What the task asks => Find the line holding "DVN | Converted: 0.0160 -> 0.0163" in the entries below. Give it again exactly, along with every line after it up to and including the line holding "INCY | Converted: 0.0224 -> 0.0222".

——

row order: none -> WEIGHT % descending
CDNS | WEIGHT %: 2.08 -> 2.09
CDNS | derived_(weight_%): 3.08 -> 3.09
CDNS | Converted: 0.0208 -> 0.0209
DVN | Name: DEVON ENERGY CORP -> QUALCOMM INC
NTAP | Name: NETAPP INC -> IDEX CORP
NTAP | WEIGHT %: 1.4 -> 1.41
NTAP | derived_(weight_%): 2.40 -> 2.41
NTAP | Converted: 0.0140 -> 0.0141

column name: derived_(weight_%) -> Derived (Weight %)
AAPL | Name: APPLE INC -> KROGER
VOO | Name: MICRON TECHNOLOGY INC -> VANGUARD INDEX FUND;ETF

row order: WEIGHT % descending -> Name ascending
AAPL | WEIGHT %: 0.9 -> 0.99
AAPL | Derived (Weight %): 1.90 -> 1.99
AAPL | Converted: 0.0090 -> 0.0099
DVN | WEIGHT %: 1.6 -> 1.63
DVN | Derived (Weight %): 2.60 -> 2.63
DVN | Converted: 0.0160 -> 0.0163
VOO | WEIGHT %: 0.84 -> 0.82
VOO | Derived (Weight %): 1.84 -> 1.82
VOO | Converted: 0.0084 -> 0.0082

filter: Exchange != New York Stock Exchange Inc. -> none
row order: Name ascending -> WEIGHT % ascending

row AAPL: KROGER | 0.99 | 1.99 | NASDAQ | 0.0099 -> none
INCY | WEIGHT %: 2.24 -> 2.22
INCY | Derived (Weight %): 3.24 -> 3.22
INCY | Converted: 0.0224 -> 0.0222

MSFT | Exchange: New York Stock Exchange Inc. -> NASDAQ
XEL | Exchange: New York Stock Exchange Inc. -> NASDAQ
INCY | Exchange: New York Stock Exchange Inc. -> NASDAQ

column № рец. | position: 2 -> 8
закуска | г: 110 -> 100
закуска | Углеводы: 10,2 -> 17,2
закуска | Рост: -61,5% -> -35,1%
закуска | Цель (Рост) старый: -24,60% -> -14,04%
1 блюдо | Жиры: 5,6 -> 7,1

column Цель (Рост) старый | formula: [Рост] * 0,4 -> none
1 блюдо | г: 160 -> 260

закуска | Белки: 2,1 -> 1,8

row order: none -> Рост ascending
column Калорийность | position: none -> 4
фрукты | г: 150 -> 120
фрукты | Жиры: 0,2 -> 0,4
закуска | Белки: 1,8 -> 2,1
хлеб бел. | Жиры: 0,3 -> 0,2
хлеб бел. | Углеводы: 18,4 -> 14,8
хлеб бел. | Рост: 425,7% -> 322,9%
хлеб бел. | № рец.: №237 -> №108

——

Finished task =>
DVN | Converted: 0.0160 -> 0.0163
VOO | WEIGHT %: 0.84 -> 0.82
VOO | Derived (Weight %): 1.84 -> 1.82
VOO | Converted: 0.0084 -> 0.0082

filter: Exchange != New York Stock Exchange Inc. -> none
row order: Name ascending -> WEIGHT % ascending

row AAPL: KROGER | 0.99 | 1.99 | NASDAQ | 0.0099 -> none
INCY | WEIGHT %: 2.24 -> 2.22
INCY | Derived (Weight %): 3.24 -> 3.22
INCY | Converted: 0.0224 -> 0.0222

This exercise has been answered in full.